Segment Open
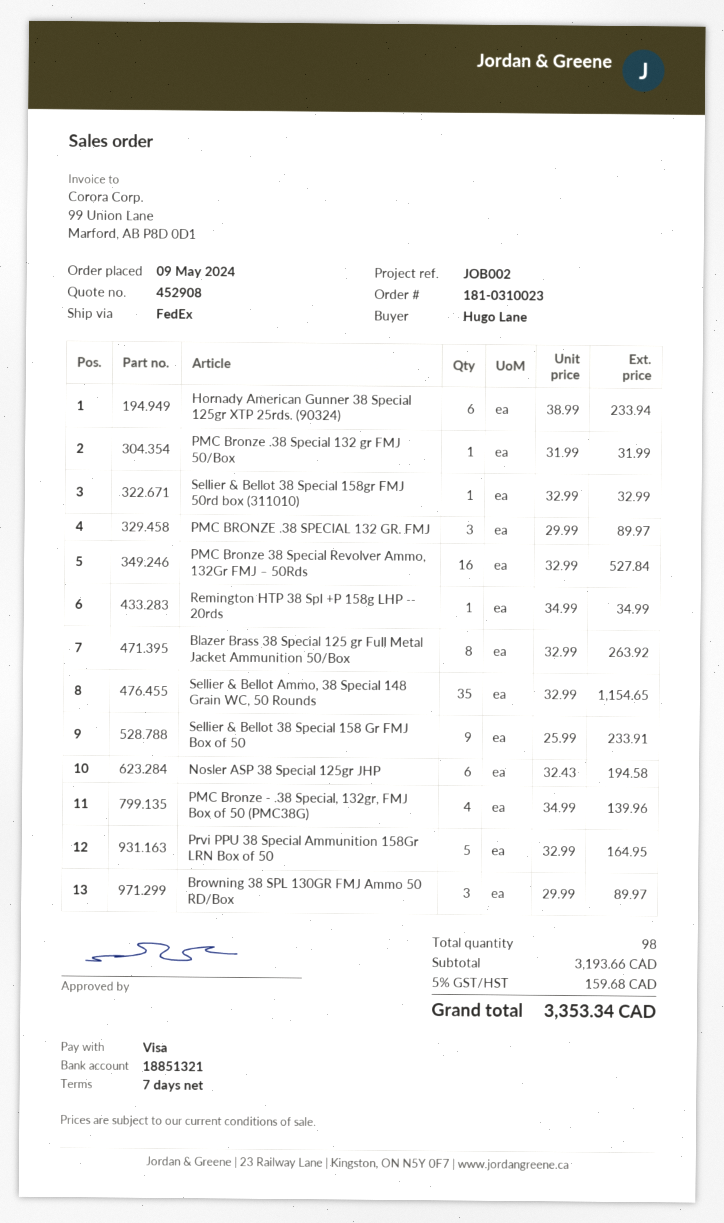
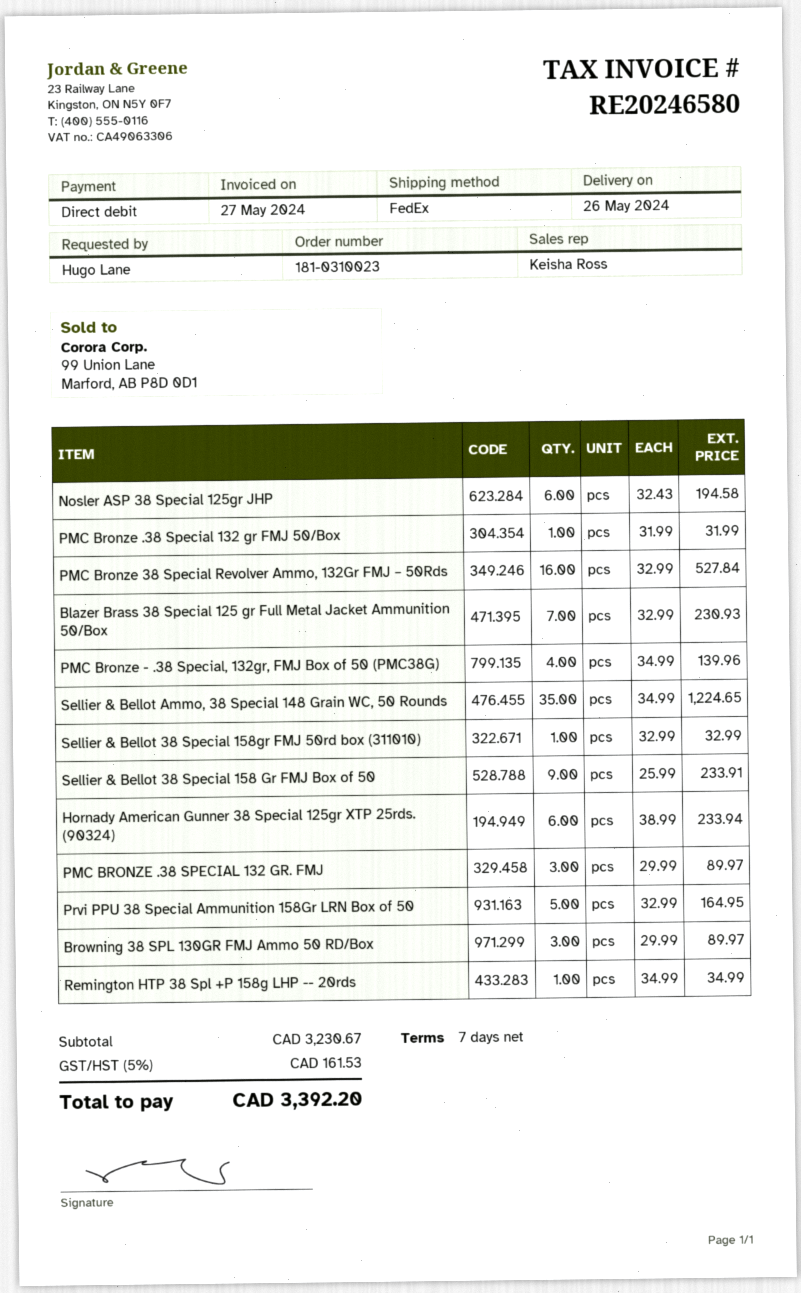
payment method: Visa -> direct debit
Blazer Brass 38 Special 125 gr Full Metal Jacket Ammunition 50/Box: 8 x 32.99 = 263.92 -> 7 x 32.99 = 230.93
Sellier & Bellot Ammo, 38 Special 148 Grain WC, 50 Rounds: 35 x 32.99 = 1154.65 -> 35 x 34.99 = 1224.65
subtotal: 3193.66 -> 3230.67
tax: 5% = 159.68 -> 5% = 161.53
total: 3353.34 -> 3392.20

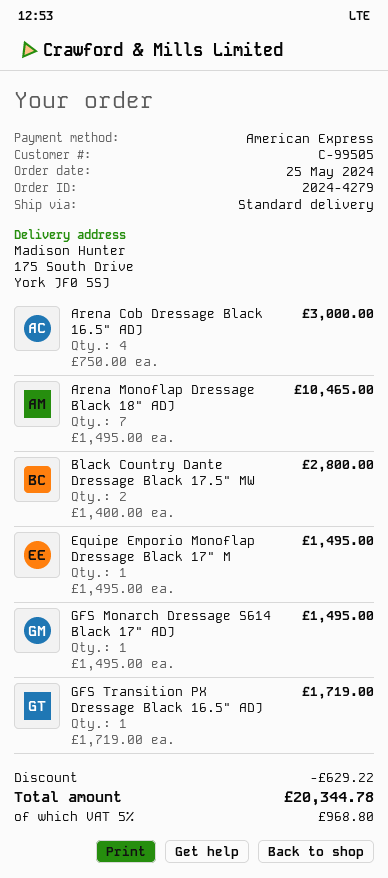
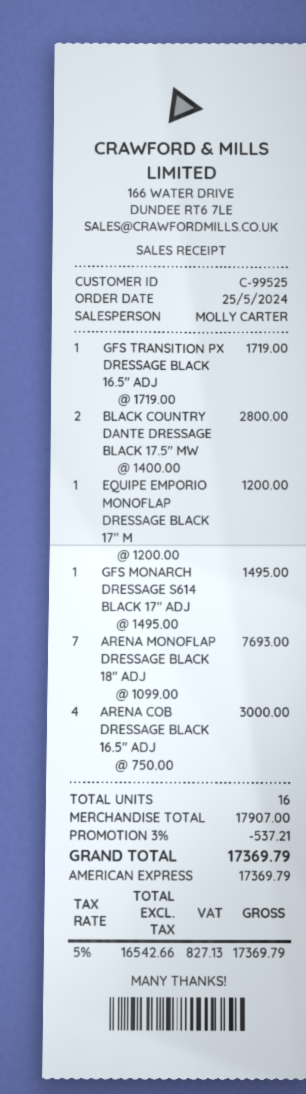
customer number: C-99505 -> C-99525
Arena Monoflap Dressage Black 18" ADJ: 7 x 1495.00 = 10465.00 -> 7 x 1099.00 = 7693.00
Equipe Emporio Monoflap Dressage Black 17" M: 1 x 1495.00 = 1495.00 -> 1 x 1200.00 = 1200.00
discount: 629.22 -> 537.21
tax: 5% = 968.80 -> 5% = 827.13
total: 20344.78 -> 17369.79

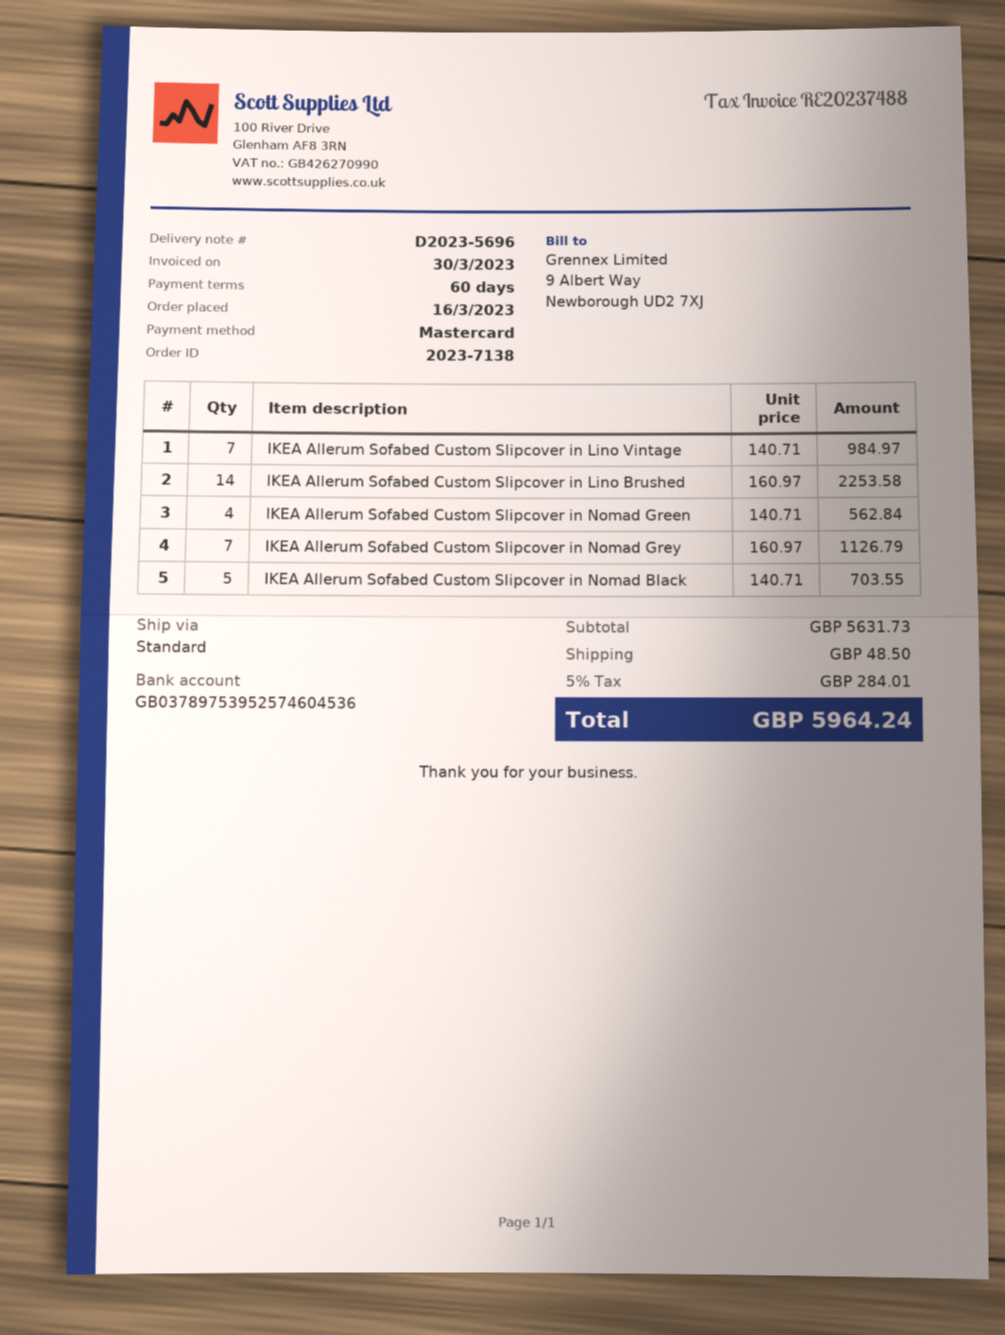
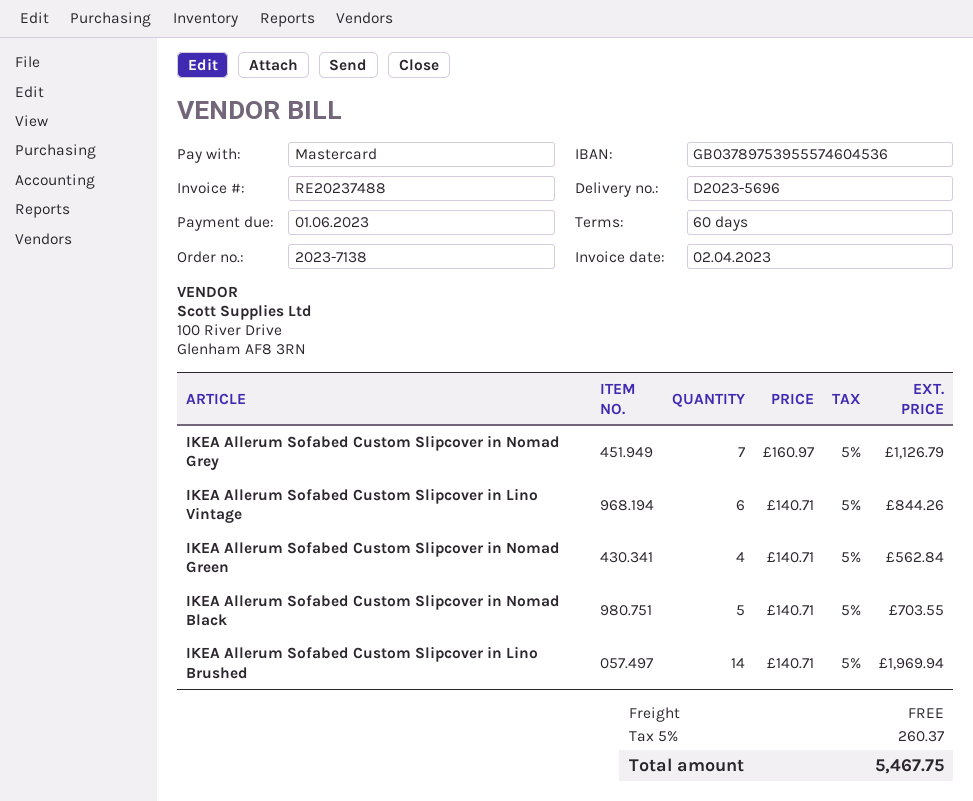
invoice date: 2023-03-30 -> 2023-04-02
bank account: GB03789753952574604536 -> GB03789753955574604536
IKEA Allerum Sofabed Custom Slipcover in Lino Vintage: 7 x 140.71 = 984.97 -> 6 x 140.71 = 844.26
IKEA Allerum Sofabed Custom Slipcover in Lino Brushed: 14 x 160.97 = 2253.58 -> 14 x 140.71 = 1969.94
shipping: 48.50 -> 0.00
tax: 5% = 284.01 -> 5% = 260.37
total: 5964.24 -> 5467.75

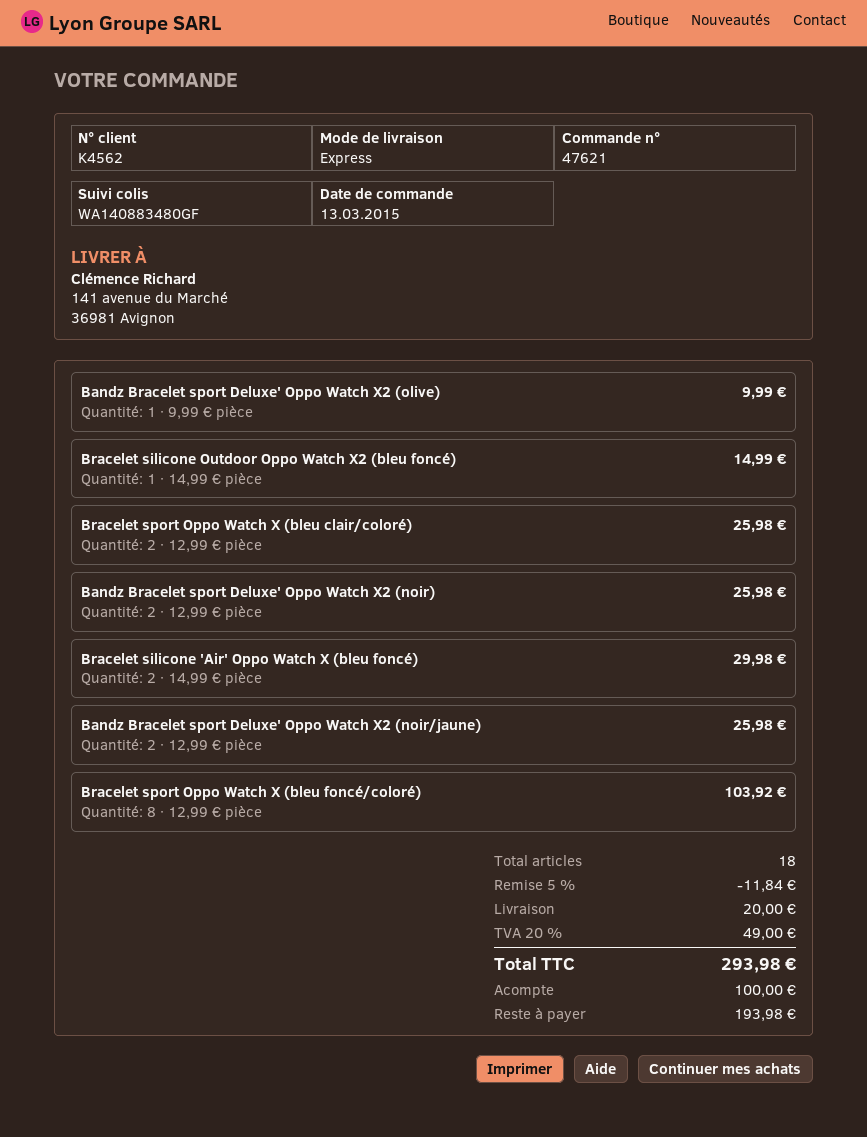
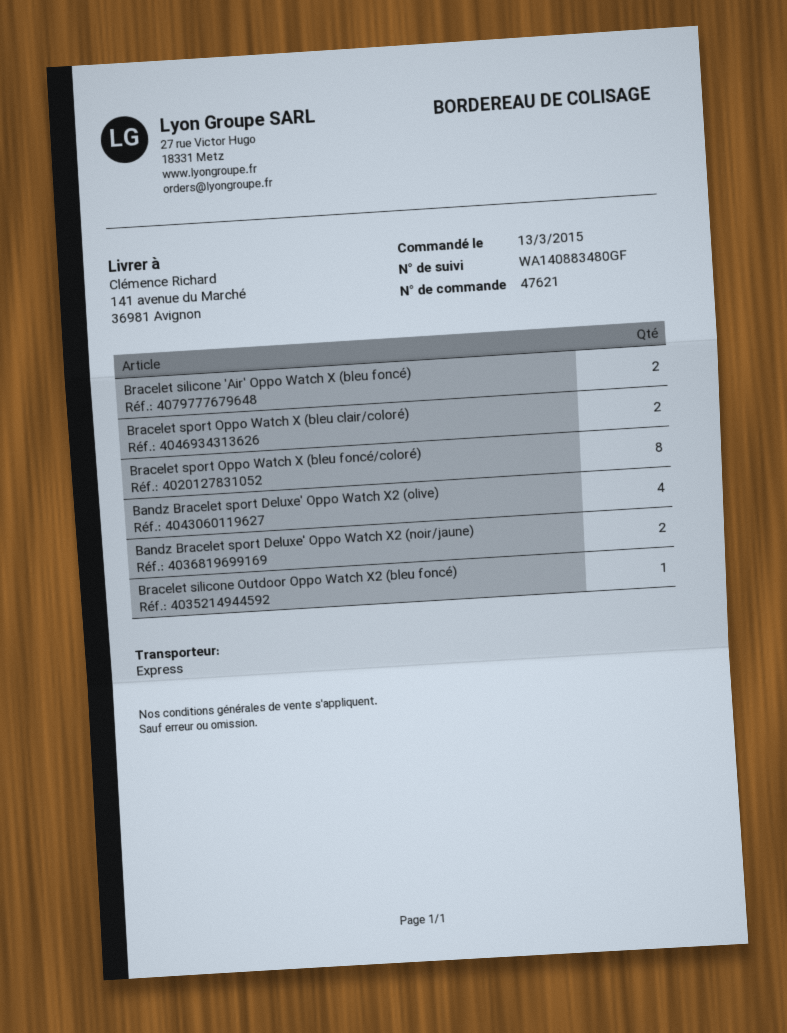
Bandz Bracelet sport Deluxe' Oppo Watch X2 (olive): 1 -> 4
Bandz Bracelet sport Deluxe' Oppo Watch X2 (noir): 2 -> none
Segment Closed
Give exactly the lines above that run from the line with "tax: 5% = 968.80 -> 5% = 827.13" to the line with "IKEA Allerum Sofabed Custom Slipcover in Lino Vintage: 7", both included, leaving every picture out.

tax: 5% = 968.80 -> 5% = 827.13
total: 20344.78 -> 17369.79

invoice date: 2023-03-30 -> 2023-04-02
bank account: GB03789753952574604536 -> GB03789753955574604536
IKEA Allerum Sofabed Custom Slipcover in Lino Vintage: 7 x 140.71 = 984.97 -> 6 x 140.71 = 844.26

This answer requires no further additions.